Martha Ann "Mattie" Gay was born in 1837, the sixth of 12 children of Johan "Ann" Stewart (Evans) Gay and Martin Baker Gay, a farmer. Her father moved the family around several southern states before, in 1851, deciding to emigrate from Springfield, Missouri, to Oregon along the Oregon Trail. The crossing took five months, and the family eventually settled in Lane County, Oregon. During the trip, Martha kept a diary of the family's trials and adventures, and she continued keeping this diary afterwards, right up until her death.

In 1871, she married widower James Alfred Masterson. They had three children together, two of whom died young. The couple moved around a good deal and separated after twenty years, and Martha spent her later years with her only surviving child, her daughter Frances.

Masterson died in Eugene, Oregon, at the end of 1916.

Publications and legacy

In 1990, historian Lois Barton published Masterson's diary-cum-reminiscences with explanatory notes under the title One Woman's West: Recollections of the Oregon Trail and Settling of the Northwest Country.

In 1995, writer Rebecca Stetoff based a nonfiction book for young readers, Children of the Westward Trail, on Masterson's diary. Illustrated with period photographs and drawings, it has been used as reading for Oregon schoolchildren in courses about the settlement of the American West and Oregon history.

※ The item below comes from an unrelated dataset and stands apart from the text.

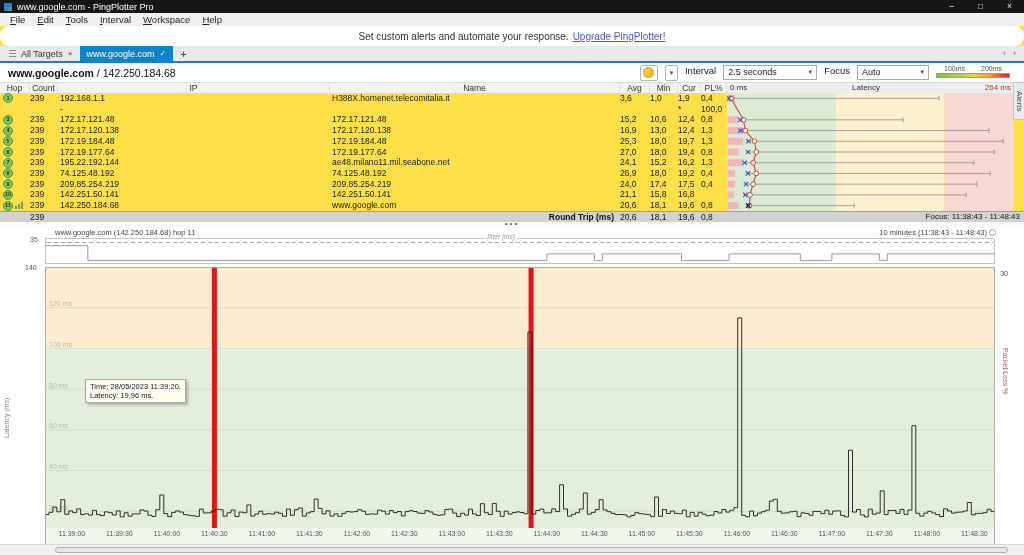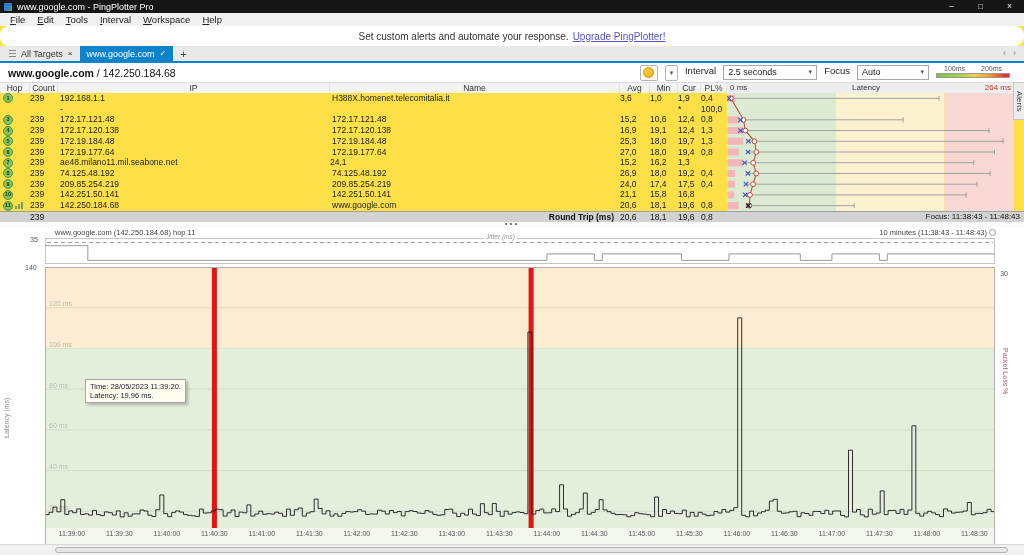"19,1" div.num { text: 19,1 -> 13,0 }
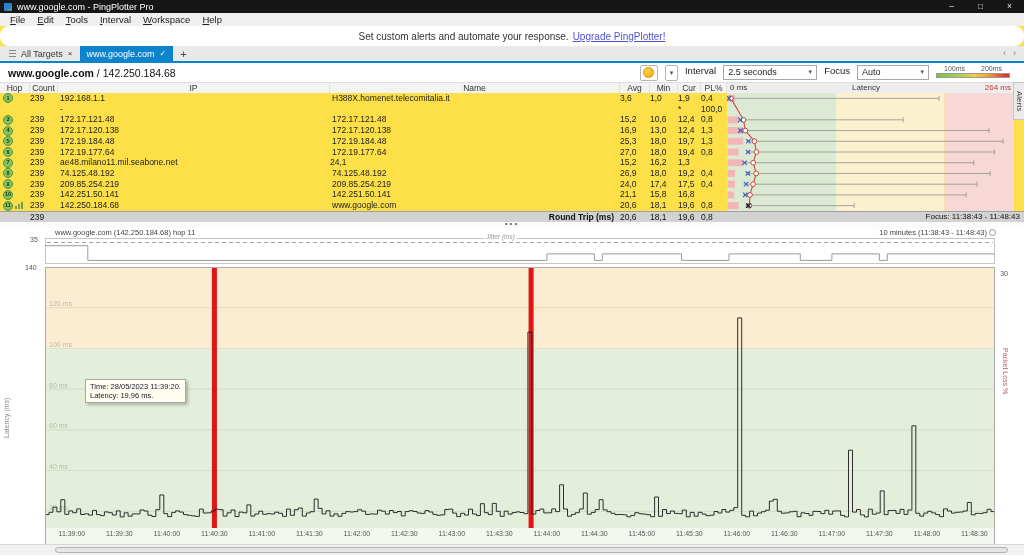"195.22.192.144" div.left { html: none -> <div>195.22.192.144</div> }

In 2014, poet Jana Harris published You Haven't Asked About My Wedding or What I Wore, a book of poems based on writings by American pioneer women. One of her poems, "The Stove", was based on Masterson's diary and includes these lines:

If we found graves, we'd read their inscriptions.
If wolves had broken in
we'd look for the ropey yellow braids
of young girls like ourselves.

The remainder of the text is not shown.